TASK STATEMENT: Pictures aside, repeat every entry exactly.

(Edit difference data)
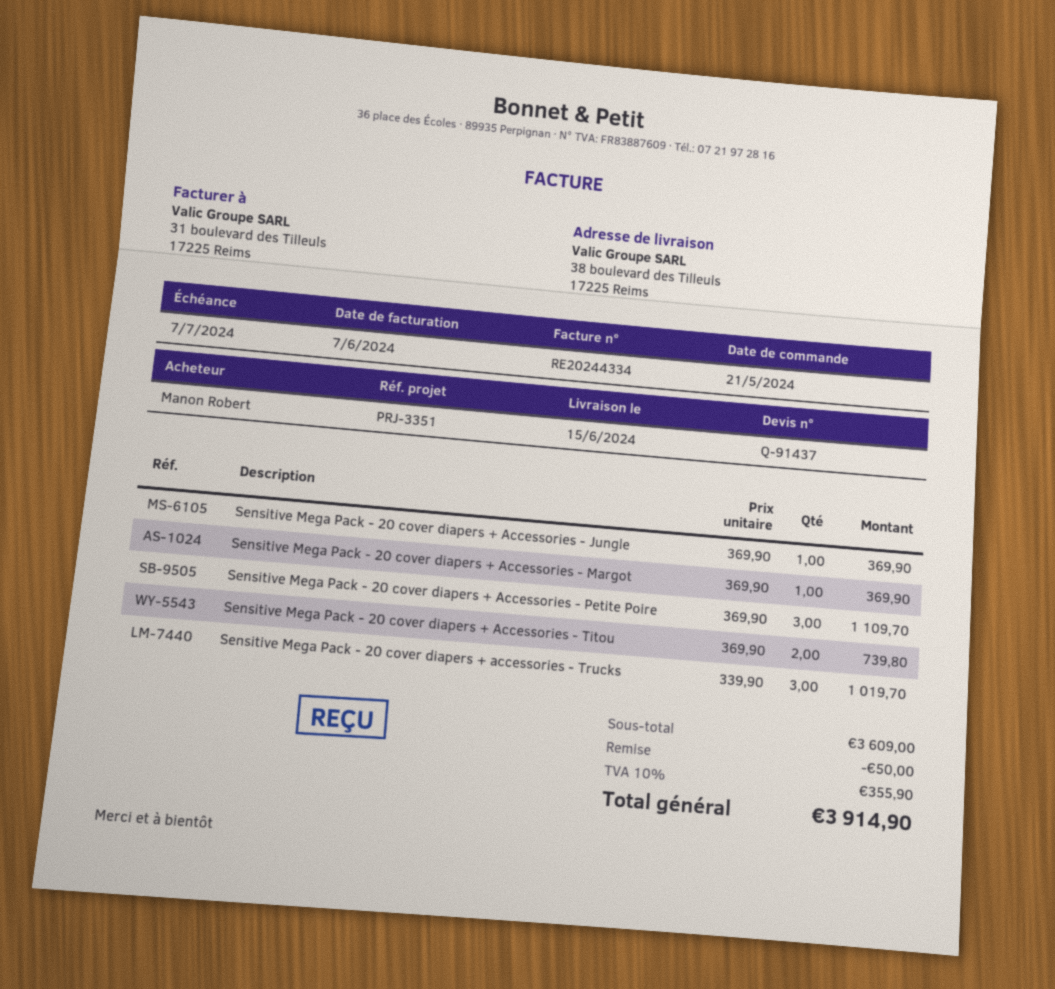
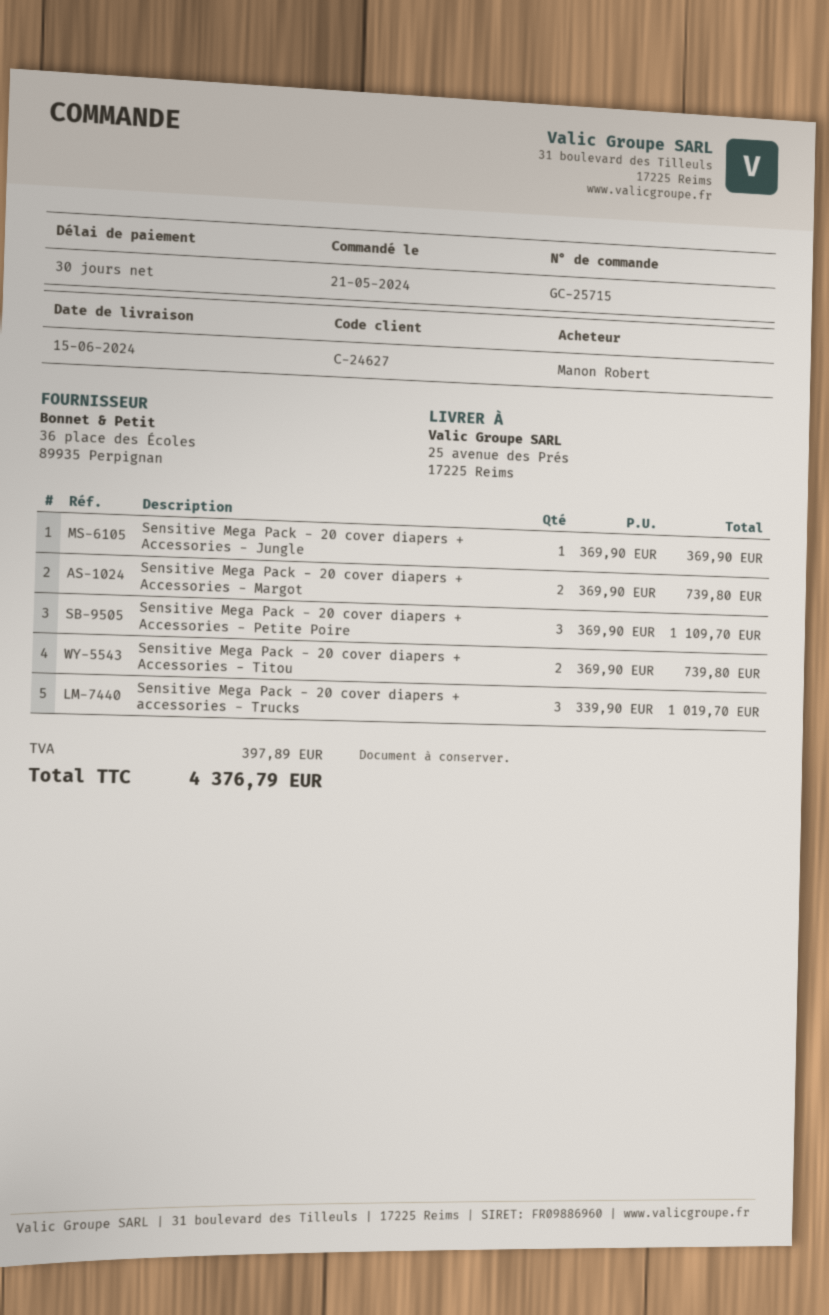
ship to: 38 boulevard des Tilleuls, 17225 Reims -> 25 avenue des Prés, 17225 Reims
Sensitive Mega Pack - 20 cover diapers + Accessories - Margot: 1 x 369.90 = 369.90 -> 2 x 369.90 = 739.80
discount: 50.00 -> none
tax: 355.90 -> 397.89
total: 3914.90 -> 4376.79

OUTPUT FOR THIS TASK:
ship to: 38 boulevard des Tilleuls, 17225 Reims -> 25 avenue des Prés, 17225 Reims
Sensitive Mega Pack - 20 cover diapers + Accessories - Margot: 1 x 369.90 = 369.90 -> 2 x 369.90 = 739.80
discount: 50.00 -> none
tax: 355.90 -> 397.89
total: 3914.90 -> 4376.79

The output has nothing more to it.